I am part of Overskrift.dk – a local social media monitoring service built on a LAMP stack. We are running aggregation of content to a central database on the main server itself, but also on quite a few older laptops. They do have a couple of downsides though:
- Big (-ish)
- Power consuming
- Have mechanical harddisks
They each need PHP, cUrl and a MySQL client library installed in order to function and aggregate content – but then they are actually able to support our aggregation tasks quite nicely.
So the other day when a harddisk crashed, I came to think of the Raspberry Pi (popularly dubbed the $25 computer) – It actually set me back DKK 638,- ($95) including P&P from a danish webshop, but that was only because I insisted on a cabinet, a power supply and an SD card. Still I can get three of these for the same price as 1 very low-end netbook. An hour after the postman delivered the envelope, it was up and running aggregating away.
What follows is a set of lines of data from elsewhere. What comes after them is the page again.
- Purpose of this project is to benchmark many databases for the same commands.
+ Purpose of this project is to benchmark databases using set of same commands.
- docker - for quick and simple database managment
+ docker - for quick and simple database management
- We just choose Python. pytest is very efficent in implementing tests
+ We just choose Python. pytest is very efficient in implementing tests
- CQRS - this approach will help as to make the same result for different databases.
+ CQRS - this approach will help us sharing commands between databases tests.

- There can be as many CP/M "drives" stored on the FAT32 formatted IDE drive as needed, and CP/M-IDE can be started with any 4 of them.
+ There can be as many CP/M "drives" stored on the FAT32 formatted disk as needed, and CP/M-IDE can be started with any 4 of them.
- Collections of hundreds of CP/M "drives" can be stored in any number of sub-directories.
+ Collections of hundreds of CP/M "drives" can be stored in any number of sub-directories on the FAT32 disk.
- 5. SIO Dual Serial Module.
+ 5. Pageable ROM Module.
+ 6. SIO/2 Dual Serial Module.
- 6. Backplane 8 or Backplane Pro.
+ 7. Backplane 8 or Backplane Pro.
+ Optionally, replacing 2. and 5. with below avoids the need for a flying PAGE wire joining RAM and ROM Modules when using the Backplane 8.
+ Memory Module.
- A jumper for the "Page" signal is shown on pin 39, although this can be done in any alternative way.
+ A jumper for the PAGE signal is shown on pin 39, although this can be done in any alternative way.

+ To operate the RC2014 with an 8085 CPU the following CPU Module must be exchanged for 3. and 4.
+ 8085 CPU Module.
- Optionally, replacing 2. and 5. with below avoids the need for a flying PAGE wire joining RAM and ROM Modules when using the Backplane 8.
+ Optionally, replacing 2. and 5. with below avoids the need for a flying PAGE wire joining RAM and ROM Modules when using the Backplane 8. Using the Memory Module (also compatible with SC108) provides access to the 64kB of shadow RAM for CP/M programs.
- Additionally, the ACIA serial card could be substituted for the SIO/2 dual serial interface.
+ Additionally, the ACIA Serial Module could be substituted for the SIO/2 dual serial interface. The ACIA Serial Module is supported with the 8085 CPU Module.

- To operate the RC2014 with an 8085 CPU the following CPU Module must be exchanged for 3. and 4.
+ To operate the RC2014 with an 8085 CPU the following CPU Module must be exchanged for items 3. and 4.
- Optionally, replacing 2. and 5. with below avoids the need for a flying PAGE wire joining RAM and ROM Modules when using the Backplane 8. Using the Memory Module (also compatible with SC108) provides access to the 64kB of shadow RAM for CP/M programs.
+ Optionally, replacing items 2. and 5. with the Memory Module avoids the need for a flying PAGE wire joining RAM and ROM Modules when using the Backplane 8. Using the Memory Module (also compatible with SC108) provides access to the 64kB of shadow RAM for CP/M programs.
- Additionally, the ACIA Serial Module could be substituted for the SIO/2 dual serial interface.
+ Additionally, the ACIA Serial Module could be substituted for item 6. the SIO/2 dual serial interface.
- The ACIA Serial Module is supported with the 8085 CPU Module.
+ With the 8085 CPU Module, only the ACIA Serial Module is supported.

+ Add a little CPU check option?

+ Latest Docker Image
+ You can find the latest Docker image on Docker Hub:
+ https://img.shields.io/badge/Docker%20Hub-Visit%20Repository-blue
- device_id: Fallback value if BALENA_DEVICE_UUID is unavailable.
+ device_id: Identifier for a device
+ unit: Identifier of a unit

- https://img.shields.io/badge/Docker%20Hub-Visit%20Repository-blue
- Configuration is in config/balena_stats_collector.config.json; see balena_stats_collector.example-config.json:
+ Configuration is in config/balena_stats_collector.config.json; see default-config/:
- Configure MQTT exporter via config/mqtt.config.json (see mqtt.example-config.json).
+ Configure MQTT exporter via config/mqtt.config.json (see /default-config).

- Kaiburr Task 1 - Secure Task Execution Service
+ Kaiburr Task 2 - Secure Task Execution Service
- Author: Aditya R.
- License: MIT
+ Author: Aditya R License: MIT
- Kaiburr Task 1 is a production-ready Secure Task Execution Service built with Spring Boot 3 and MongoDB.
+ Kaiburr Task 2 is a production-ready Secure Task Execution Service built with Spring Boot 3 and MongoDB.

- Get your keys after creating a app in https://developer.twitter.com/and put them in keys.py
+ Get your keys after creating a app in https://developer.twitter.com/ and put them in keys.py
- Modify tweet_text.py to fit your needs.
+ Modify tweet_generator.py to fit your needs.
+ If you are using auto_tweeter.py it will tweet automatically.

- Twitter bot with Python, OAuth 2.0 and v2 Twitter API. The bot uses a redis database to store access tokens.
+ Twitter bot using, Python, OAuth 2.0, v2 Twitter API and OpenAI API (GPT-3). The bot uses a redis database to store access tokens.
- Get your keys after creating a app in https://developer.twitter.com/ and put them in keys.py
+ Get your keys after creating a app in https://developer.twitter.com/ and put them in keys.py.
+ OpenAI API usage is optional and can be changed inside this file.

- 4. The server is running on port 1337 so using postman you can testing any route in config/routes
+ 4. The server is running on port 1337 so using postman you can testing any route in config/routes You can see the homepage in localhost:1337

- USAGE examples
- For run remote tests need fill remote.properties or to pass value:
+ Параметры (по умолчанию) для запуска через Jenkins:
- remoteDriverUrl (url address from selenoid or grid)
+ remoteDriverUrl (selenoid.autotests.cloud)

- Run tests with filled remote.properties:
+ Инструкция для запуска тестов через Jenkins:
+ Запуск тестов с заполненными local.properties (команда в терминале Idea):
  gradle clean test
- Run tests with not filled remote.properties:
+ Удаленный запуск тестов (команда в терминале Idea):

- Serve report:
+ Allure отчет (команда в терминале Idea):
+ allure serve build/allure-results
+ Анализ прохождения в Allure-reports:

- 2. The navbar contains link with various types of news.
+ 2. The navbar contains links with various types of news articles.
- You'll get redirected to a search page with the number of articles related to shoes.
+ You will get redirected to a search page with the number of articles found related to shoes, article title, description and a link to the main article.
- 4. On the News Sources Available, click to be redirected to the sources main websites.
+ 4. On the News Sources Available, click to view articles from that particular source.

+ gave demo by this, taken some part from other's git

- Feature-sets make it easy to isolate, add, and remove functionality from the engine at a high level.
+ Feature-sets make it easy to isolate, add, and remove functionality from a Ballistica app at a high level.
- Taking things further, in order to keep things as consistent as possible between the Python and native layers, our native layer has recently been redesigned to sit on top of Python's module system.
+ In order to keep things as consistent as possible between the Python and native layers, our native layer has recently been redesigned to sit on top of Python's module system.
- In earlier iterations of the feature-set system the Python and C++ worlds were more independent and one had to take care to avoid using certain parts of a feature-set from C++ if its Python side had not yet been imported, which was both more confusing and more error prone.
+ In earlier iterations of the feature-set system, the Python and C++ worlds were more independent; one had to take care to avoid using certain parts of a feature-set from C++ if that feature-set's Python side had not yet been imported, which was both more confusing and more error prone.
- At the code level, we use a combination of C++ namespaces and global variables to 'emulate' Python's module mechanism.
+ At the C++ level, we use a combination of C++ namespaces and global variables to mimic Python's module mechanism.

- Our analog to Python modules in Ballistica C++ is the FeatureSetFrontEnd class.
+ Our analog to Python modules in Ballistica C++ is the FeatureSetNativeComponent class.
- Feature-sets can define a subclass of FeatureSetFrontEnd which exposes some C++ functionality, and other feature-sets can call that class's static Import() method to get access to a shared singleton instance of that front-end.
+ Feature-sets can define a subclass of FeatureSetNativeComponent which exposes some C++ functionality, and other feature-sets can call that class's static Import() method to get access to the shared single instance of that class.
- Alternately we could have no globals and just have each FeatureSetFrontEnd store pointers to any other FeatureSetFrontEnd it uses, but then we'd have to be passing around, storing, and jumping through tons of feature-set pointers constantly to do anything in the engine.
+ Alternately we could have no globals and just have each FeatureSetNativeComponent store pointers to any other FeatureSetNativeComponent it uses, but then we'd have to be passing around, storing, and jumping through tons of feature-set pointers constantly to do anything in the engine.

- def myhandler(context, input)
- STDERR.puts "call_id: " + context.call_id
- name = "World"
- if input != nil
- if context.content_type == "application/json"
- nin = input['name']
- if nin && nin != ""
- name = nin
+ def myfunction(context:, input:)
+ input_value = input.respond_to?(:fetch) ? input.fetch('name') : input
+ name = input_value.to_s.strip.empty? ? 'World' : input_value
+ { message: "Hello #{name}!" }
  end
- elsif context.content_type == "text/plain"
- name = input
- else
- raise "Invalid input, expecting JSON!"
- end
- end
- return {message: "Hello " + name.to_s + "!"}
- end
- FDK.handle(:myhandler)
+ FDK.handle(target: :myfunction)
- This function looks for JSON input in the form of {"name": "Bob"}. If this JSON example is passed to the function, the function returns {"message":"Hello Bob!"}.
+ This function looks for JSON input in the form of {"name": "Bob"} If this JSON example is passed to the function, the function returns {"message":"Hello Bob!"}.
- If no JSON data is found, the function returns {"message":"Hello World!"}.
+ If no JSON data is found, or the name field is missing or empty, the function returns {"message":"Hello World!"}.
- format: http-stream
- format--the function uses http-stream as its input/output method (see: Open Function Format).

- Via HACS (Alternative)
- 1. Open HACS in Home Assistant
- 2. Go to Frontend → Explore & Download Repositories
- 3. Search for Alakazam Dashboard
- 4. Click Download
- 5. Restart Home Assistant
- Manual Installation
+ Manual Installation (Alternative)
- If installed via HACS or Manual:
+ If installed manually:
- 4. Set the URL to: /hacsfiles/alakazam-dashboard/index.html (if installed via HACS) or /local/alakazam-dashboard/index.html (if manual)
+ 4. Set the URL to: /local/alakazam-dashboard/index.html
From my laptop I downloaded the Raspian “wheezy” SD card image – it downloads a .zip file to unzip into a .img-file. On Mac and Linux the image can easily be copied to the SD card (but taking about 20 minutes). I used this process.
Once the image was downloaded I moved the SD card to theRaspberry Pi unit, plugged a keyboard into one of the USB ports, connected my TV through the HDMI connector and powered up. First boot took about 30 seconds and took me directly to a very nice configuration UI, I set the locale and timezone and asked the ssh-daemon to start on boot.
Next step was to shut down and move the box over to a LAN connection by my modem. Now only the LAN connection and the power supply was connected.
Coming from the Ubuntu world, installing PHP, cUrl and the MySQL client libraries was a question of logging on, running
sudo apt-get update
sudo apt-get install php5 curl php5-curl php5-mysql mysql-client
Now I could simply copy my PHP code to the filesystem and set up cron jobs just as I would in Ubuntu.
UPDATE 2014-02-21: It has been almost a year since we started using Raspberry PI’s for our aggregation purposes. Since then, we’ve added a couple of pi’s for this specific purpose and retired all other aggregations machines, probably saving quite a bit on our power bill.